EXERCISE INPUT:
◆ ◆ ◆ ◆ ◆ ◆ ◆

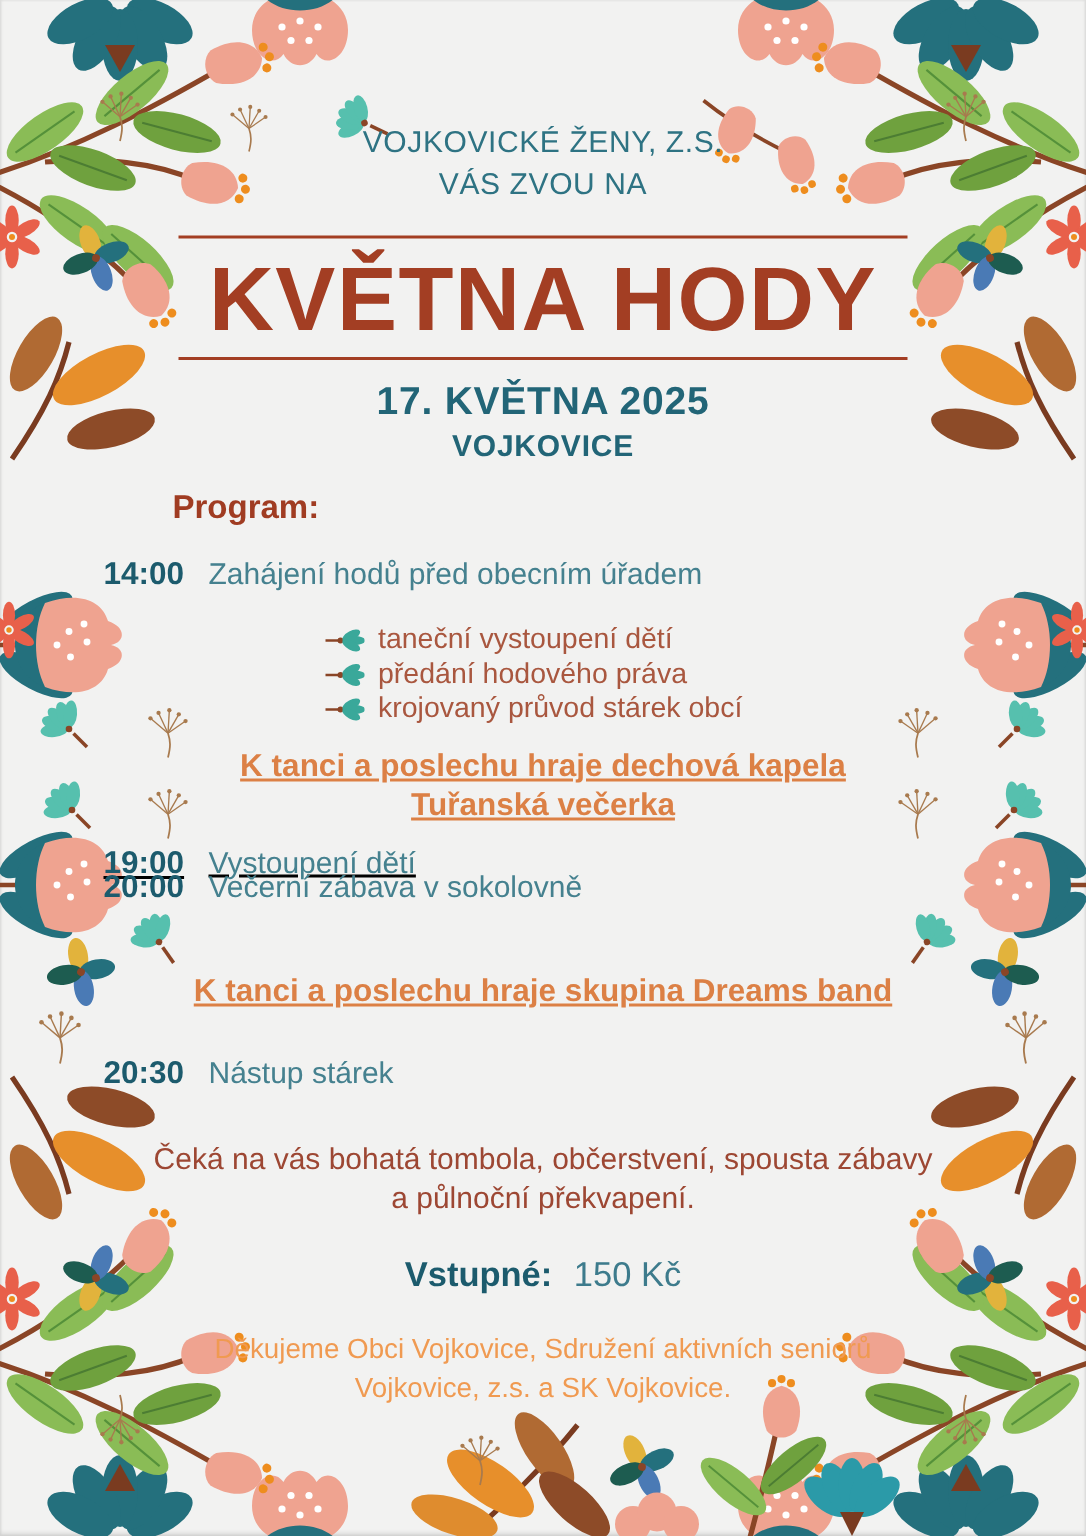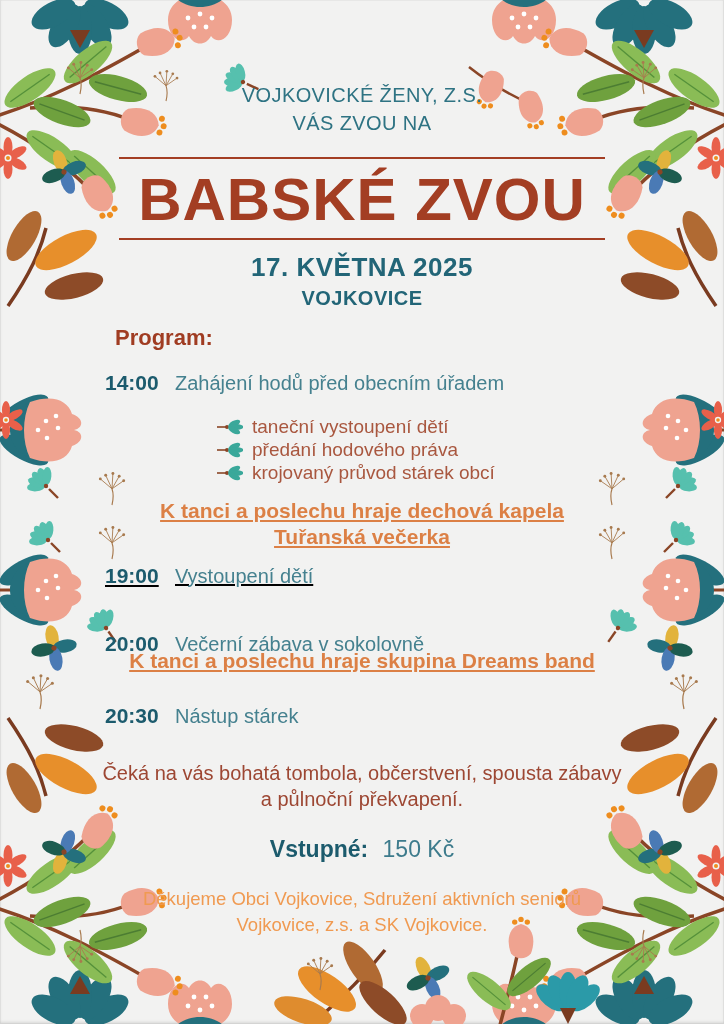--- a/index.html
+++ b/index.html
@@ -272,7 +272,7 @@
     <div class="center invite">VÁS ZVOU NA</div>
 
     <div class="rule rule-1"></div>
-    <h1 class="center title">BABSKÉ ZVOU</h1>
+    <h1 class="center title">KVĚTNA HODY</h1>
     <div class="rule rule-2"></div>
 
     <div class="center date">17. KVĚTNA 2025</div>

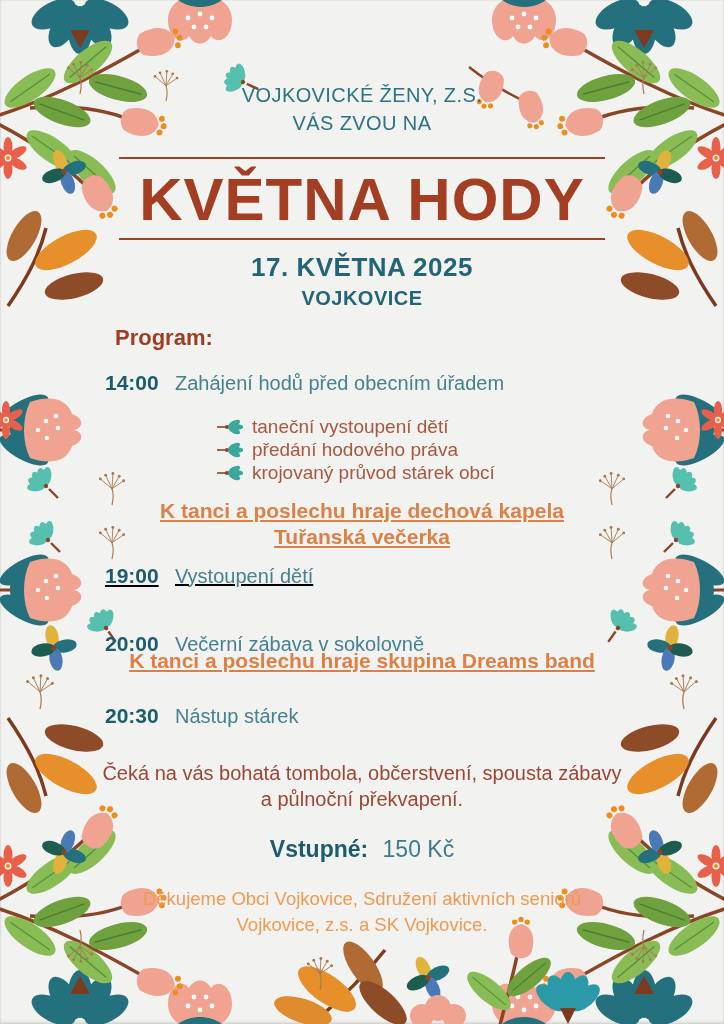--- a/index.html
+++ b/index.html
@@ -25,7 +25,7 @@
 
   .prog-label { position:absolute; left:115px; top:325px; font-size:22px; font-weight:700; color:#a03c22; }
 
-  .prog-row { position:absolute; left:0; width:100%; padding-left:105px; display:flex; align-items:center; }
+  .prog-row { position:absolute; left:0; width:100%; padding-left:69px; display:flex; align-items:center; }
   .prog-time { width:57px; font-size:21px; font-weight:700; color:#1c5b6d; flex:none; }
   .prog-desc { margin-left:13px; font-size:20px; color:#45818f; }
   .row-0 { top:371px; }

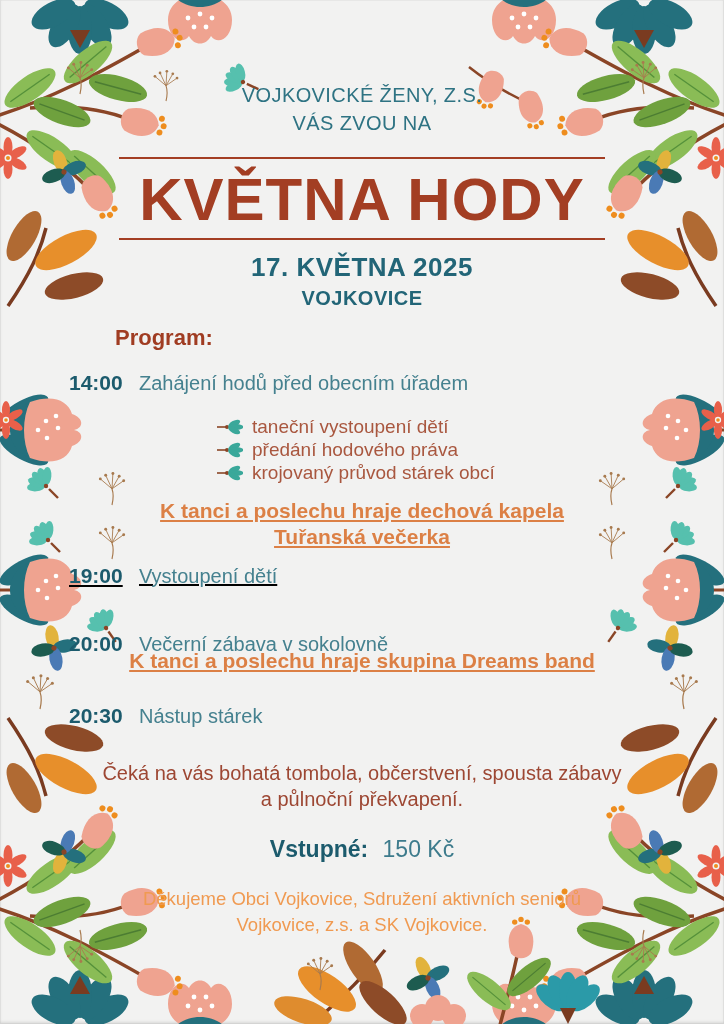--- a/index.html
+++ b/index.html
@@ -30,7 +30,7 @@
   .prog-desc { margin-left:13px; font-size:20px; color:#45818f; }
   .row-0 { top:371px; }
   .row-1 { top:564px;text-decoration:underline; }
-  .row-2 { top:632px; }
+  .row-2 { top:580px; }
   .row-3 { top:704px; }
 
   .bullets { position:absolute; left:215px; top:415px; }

◆ ◆ ◆ ◆ ◆ ◆ ◆

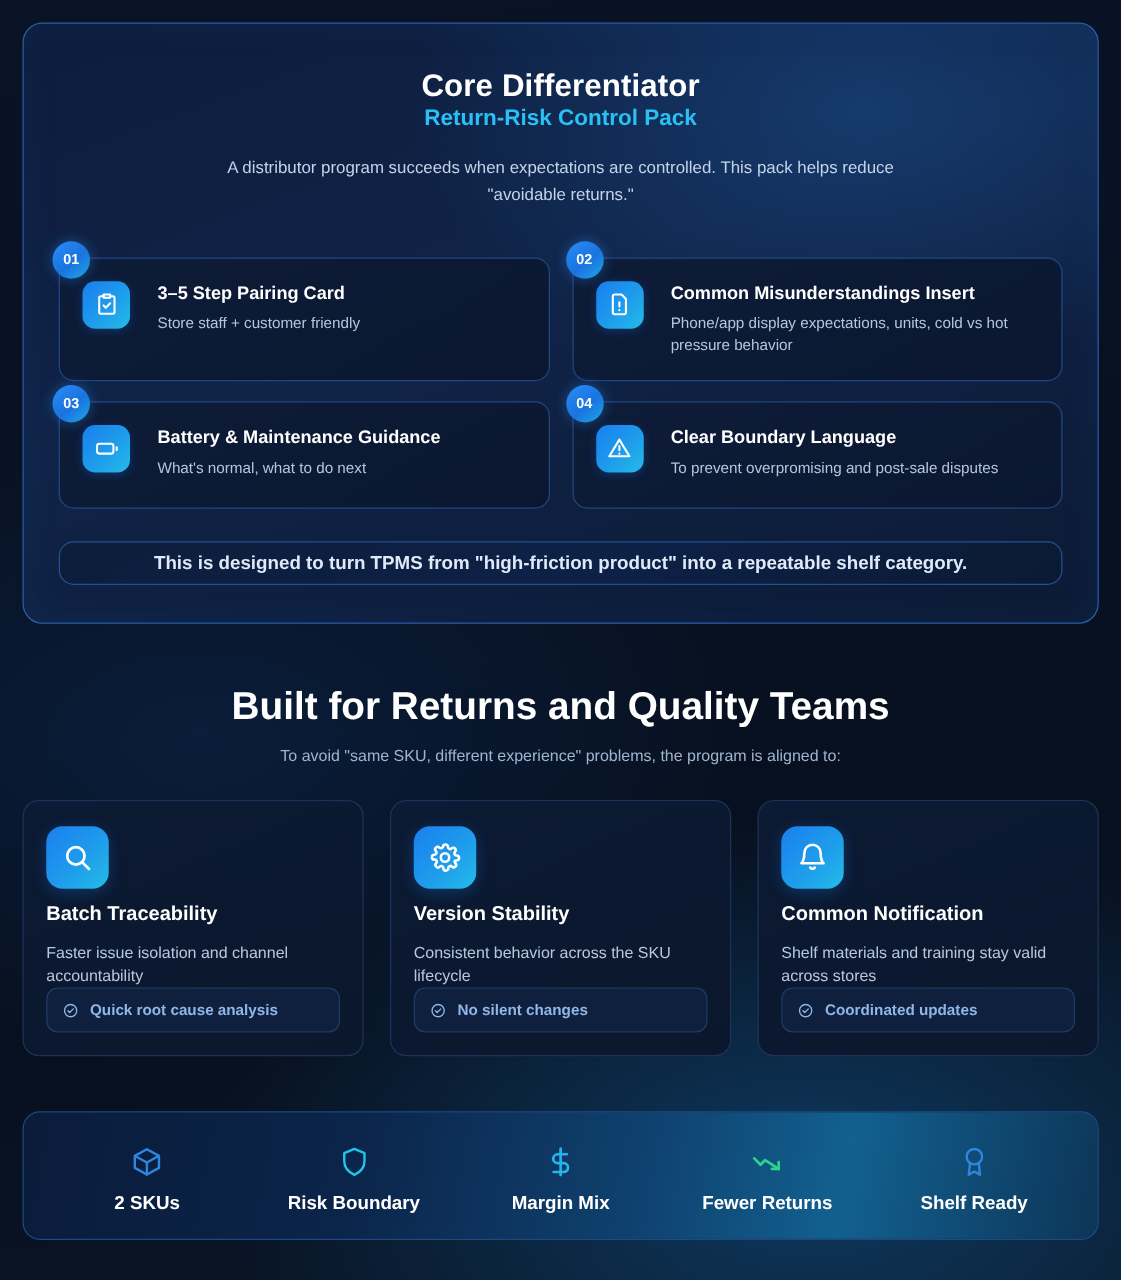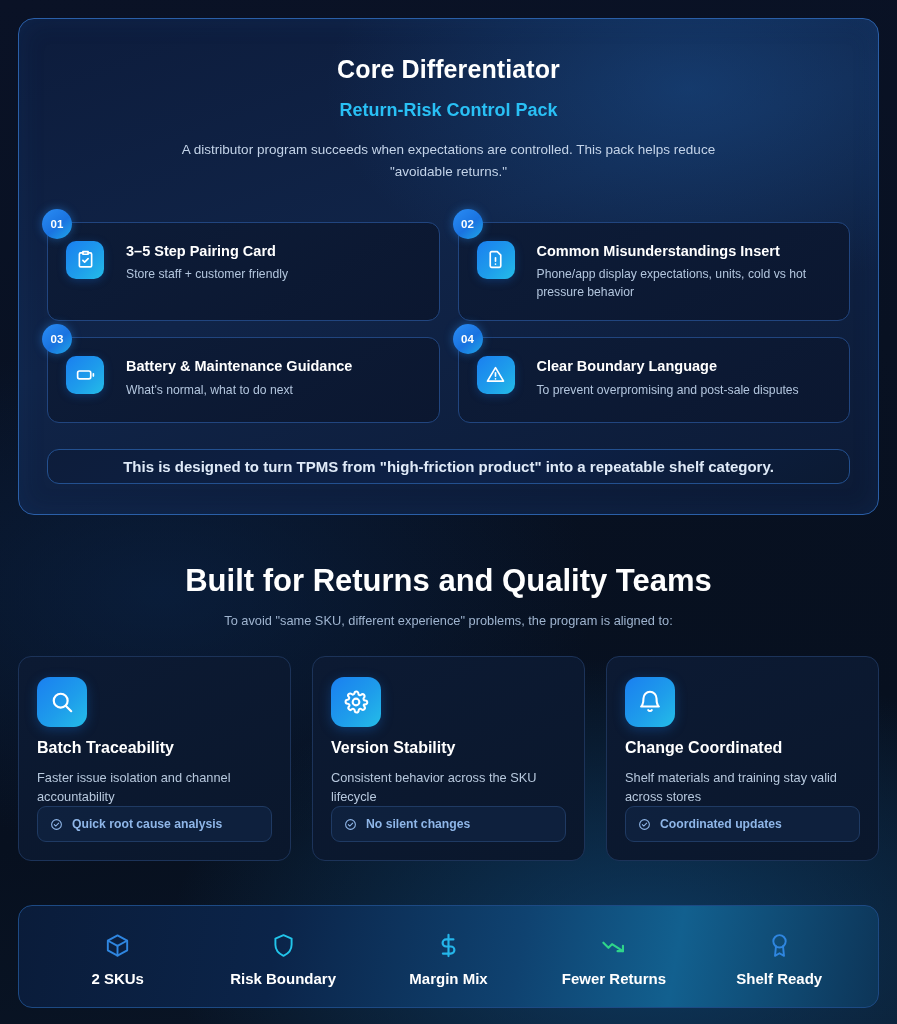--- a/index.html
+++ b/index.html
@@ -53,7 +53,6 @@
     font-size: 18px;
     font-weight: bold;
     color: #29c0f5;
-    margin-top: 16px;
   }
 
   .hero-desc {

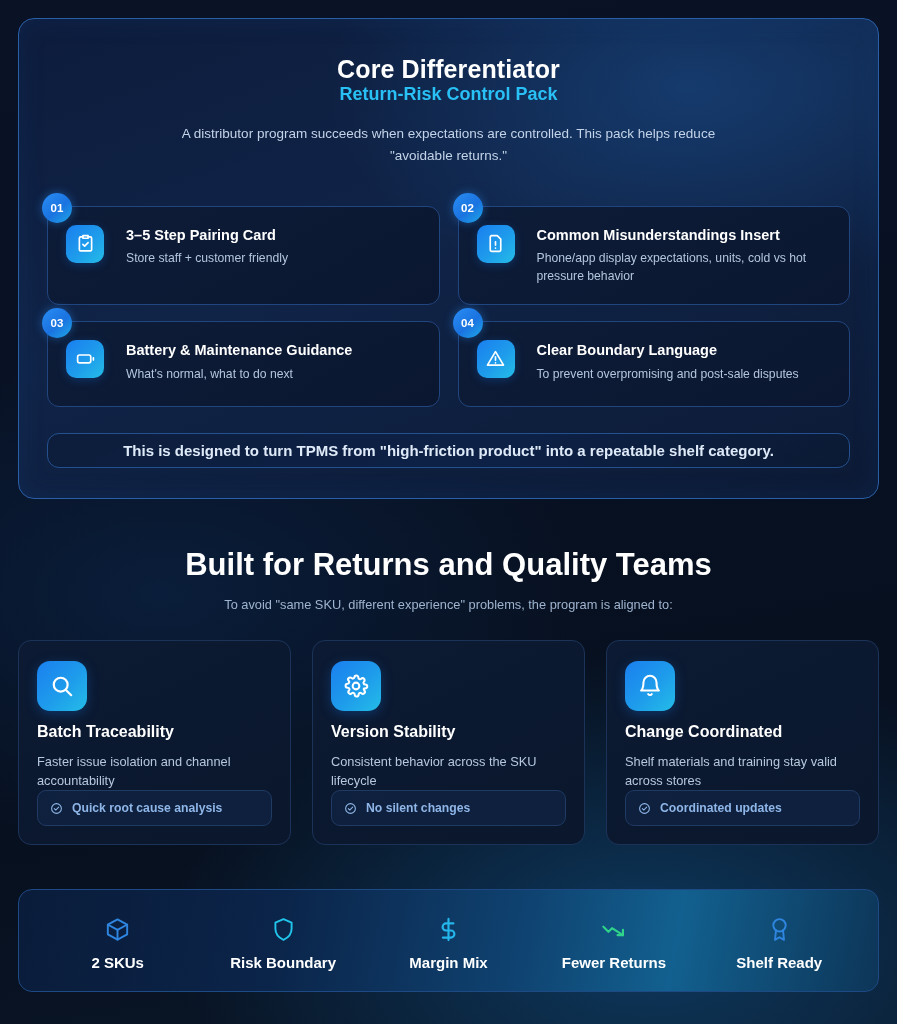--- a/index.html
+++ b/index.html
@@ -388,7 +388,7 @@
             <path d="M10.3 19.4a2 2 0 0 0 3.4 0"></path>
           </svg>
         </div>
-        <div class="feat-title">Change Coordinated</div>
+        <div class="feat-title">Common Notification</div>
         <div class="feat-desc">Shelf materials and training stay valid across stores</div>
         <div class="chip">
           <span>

◆ ◆ ◆ ◆ ◆ ◆ ◆

EXERCISE: For the records above, tally the lines in which "position" appears, and give the number by itself.

SOLUTION FOR THIS EXERCISE: 4